US Treasuries briefly edged higher after the ECB announcement and US stock index futures held onto gains, while the dollar was down 0.3% at 78.21 yen, just above a two-month low of 77.90 yen.
Also read:Full text of ECB President Draghi's speech
Investors and traders were eagerly awaiting ECB President Mario Draghi's news conference later to see if he will deliver fresh crisis-fighting measures after saying last week the central bank would do all it could to preserve the euro.
Reuters reported on Monday that the ECB was considering re-activating its Securities Markets Programme (SMP) to buy Spanish bonds in tandem with the euro zone's rescue funds, but that action could be at least five weeks away.

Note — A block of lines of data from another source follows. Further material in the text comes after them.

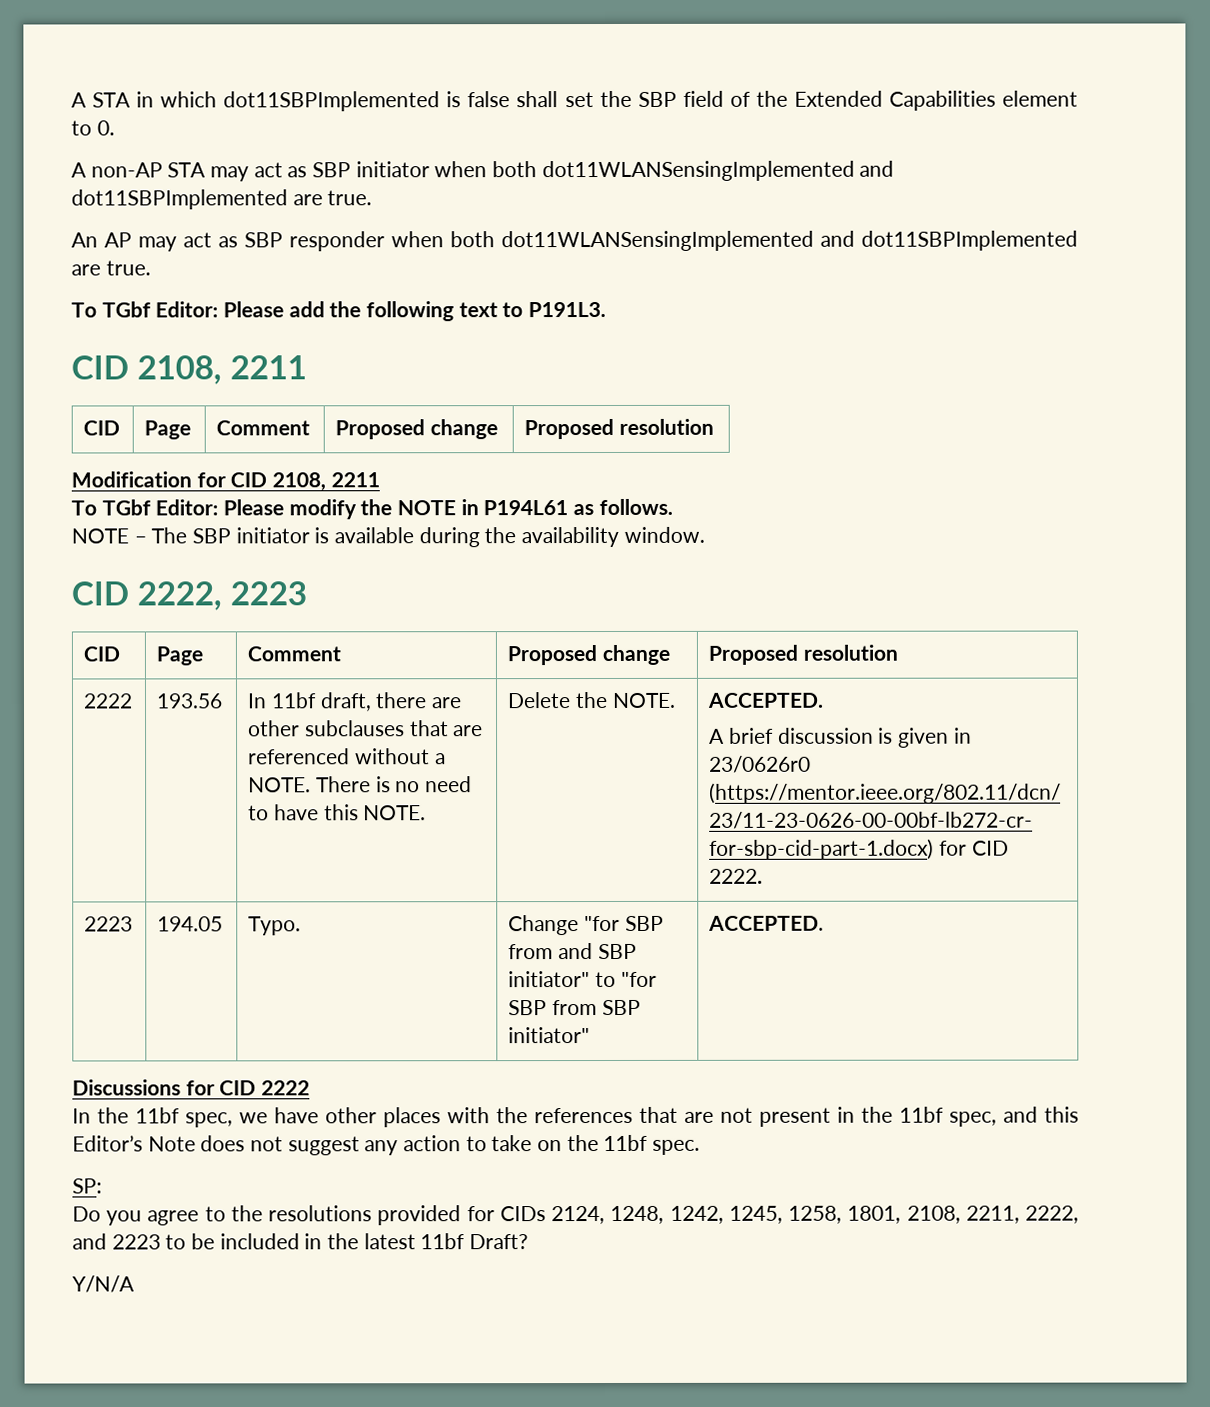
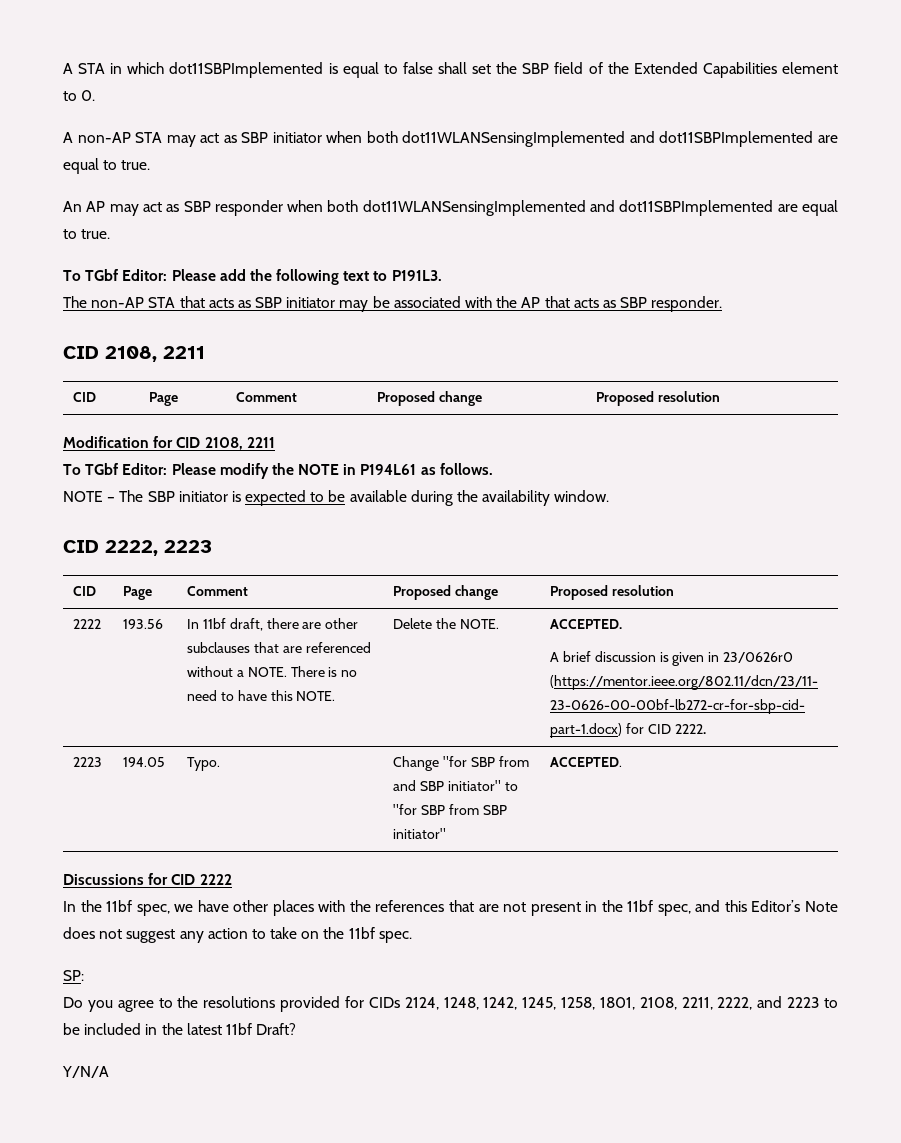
- A STA in which dot11SBPImplemented is false shall set the SBP field of the Extended Capabilities element to 0.
+ A STA in which dot11SBPImplemented is equal to false shall set the SBP field of the Extended Capabilities element to 0.
- A non-AP STA may act as SBP initiator when both dot11WLANSensingImplemented and dot11SBPImplemented are true.
+ A non-AP STA may act as SBP initiator when both dot11WLANSensingImplemented and dot11SBPImplemented are equal to true.
- An AP may act as SBP responder when both dot11WLANSensingImplemented and dot11SBPImplemented are true.
+ An AP may act as SBP responder when both dot11WLANSensingImplemented and dot11SBPImplemented are equal to true.
+ The non-AP STA that acts as SBP initiator may be associated with the AP that acts as SBP responder.
- NOTE – The SBP initiator is available during the availability window.
+ NOTE – The SBP initiator is expected to be available during the availability window.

"If we're right in thinking that the bond purchases are probably not coming today, then to cushion the blow Mr Draghi will need to make clear that he meant what he said a week ago," Ken Wattret, chief euro-area economist at BNP Paribas said.
The euro rose 0.5% to a day's high of USD 1.2304 on the ECB decision to be well clear of last week's two-year low of USD1.2042.
RAISED HOPES
Spain had to pay higher yields than a month ago on its 10-year bonds at an auction on Thursday, but it easily sold 3.1 billion euros of debt with yields far lower than indicated last week before Draghi's announcement that he would do whatever it takes to save the euro.

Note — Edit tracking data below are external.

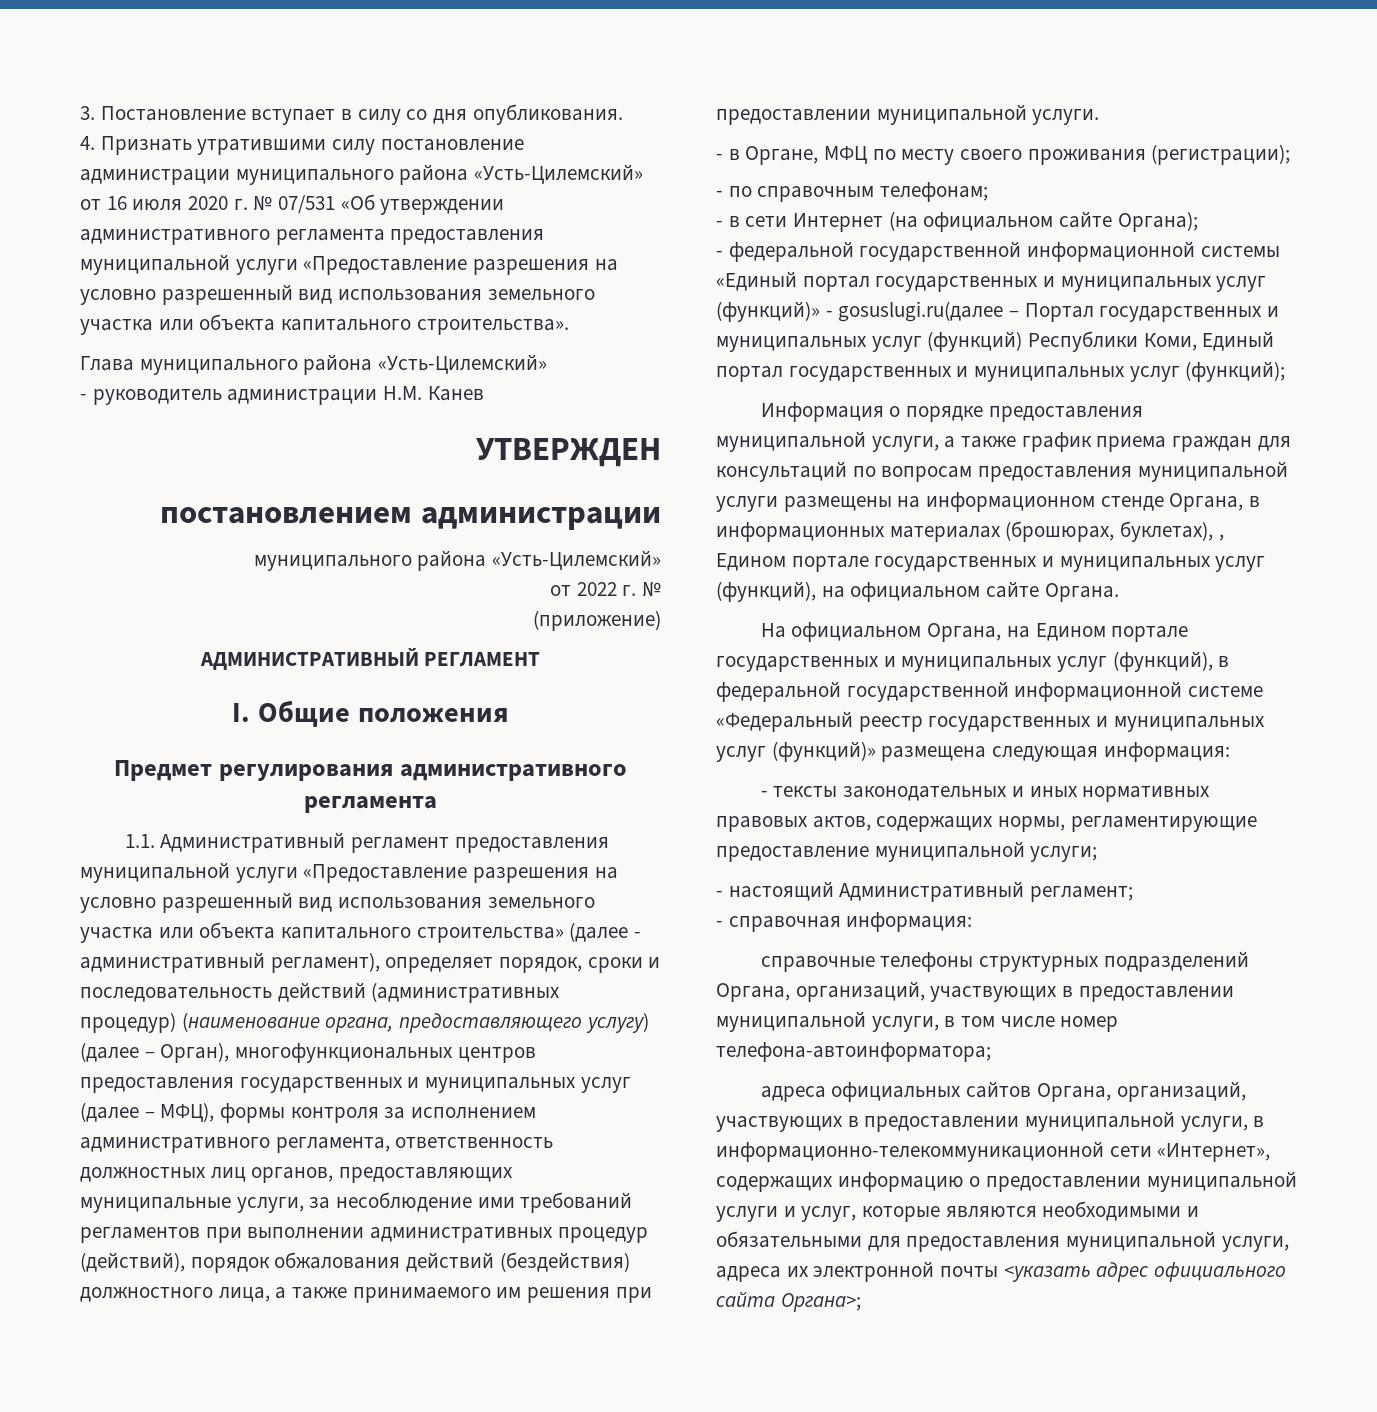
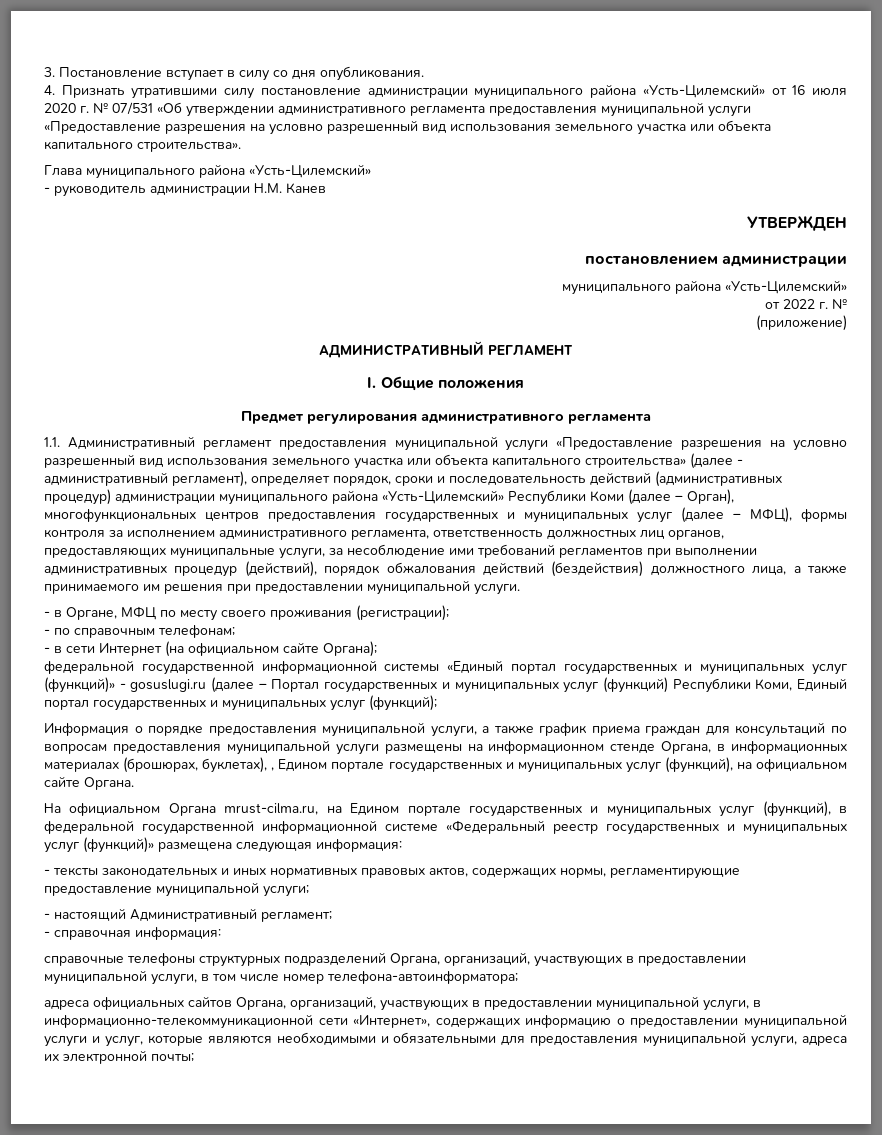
- 1.1. Административный регламент предоставления муниципальной услуги «Предоставление разрешения на условно разрешенный вид использования земельного участка или объекта капитального строительства» (далее - административный регламент), определяет порядок, сроки и последовательность действий (административных процедур) (наименование органа, предоставляющего услугу) (далее – Орган), многофункциональных центров предоставления государственных и муниципальных услуг (далее – МФЦ), формы контроля за исполнением административного регламента, ответственность должностных лиц органов, предоставляющих муниципальные услуги, за несоблюдение ими требований регламентов при выполнении административных процедур (действий), порядок обжалования действий (бездействия) должностного лица, а также принимаемого им решения при предоставлении муниципальной услуги.
+ 1.1. Административный регламент предоставления муниципальной услуги «Предоставление разрешения на условно разрешенный вид использования земельного участка или объекта капитального строительства» (далее - административный регламент), определяет порядок, сроки и последовательность действий (административных процедур) администрации муниципального района «Усть-Цилемский» Республики Коми (далее – Орган), многофункциональных центров предоставления государственных и муниципальных услуг (далее – МФЦ), формы контроля за исполнением административного регламента, ответственность должностных лиц органов, предоставляющих муниципальные услуги, за несоблюдение ими требований регламентов при выполнении административных процедур (действий), порядок обжалования действий (бездействия) должностного лица, а также принимаемого им решения при предоставлении муниципальной услуги.
- - федеральной государственной информационной системы «Единый портал государственных и муниципальных услуг (функций)» - gosuslugi.ru(далее – Портал государственных и муниципальных услуг (функций) Республики Коми, Единый портал государственных и муниципальных услуг (функций);
+ федеральной государственной информационной системы «Единый портал государственных и муниципальных услуг (функций)» - gosuslugi.ru (далее – Портал государственных и муниципальных услуг (функций) Республики Коми, Единый портал государственных и муниципальных услуг (функций);
- На официальном Органа, на Едином портале государственных и муниципальных услуг (функций), в федеральной государственной информационной системе «Федеральный реестр государственных и муниципальных услуг (функций)» размещена следующая информация:
+ На официальном Органа mrust-cilma.ru, на Едином портале государственных и муниципальных услуг (функций), в федеральной государственной информационной системе «Федеральный реестр государственных и муниципальных услуг (функций)» размещена следующая информация:
- адреса официальных сайтов Органа, организаций, участвующих в предоставлении муниципальной услуги, в информационно-телекоммуникационной сети «Интернет», содержащих информацию о предоставлении муниципальной услуги и услуг, которые являются необходимыми и обязательными для предоставления муниципальной услуги, адреса их электронной почты <указать адрес официального сайта Органа>;
+ адреса официальных сайтов Органа, организаций, участвующих в предоставлении муниципальной услуги, в информационно-телекоммуникационной сети «Интернет», содержащих информацию о предоставлении муниципальной услуги и услуг, которые являются необходимыми и обязательными для предоставления муниципальной услуги, адреса их электронной почты;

Spanish 10-year paper sold at an average yield of 6.647% - a rate analysts say is still close to unsustainable but nearly a full percentage point cheaper than the 7.639 yield hit on July 24 in secondary trading.
"We still see risks for the Spanish debt near term as risks of disappointment after today's ECB meeting remain high," said market economist Annalisa Piazza of Newedge Strategy.
The premium investors demand to hold Spanish over safer German government bonds eased after the auction as the government was able to sell a bit more paper than expected, but was still very high at 531 basis points.
Ten-year Spanish bond yields barely changed after the ECB enouncement to be down 5 basis points at 6.69%, while equivalent Italian yields were 11 basis points lower on the day at 5.82%.
Since Draghi surprised markets last week with a promise to save the euro, European shares have rallied by up to 5%, the euro has risen about a cent against the dollar, and yields on Italian and Spanish debt had fallen sharply, increasing the risk of disappointment from today's news conference by Draghi.
The FTSEurofirst 300 index of top European stocks was up about 0.6% at 1,074.99 points after rising as high as 1,076.02 earlier in the day for a second day of gains after a sharp selloff on Monday.
The MSCI world equity index managed a slight gain of 0.2% to 316.14 points after US and Asian stocks had earlier fallen in the wake of the Fed's decision not to announce any new monetary stimulus at the end of its two-day policy meeting.
The Fed did leave open the door to action if economic conditions worsened, but policymakers are not scheduled to meet again until mid-September.
Brent crude oil rose to nearly USD 107 a barrel after the ECB decision, while US crude inched up 30 cents to USD 89.20.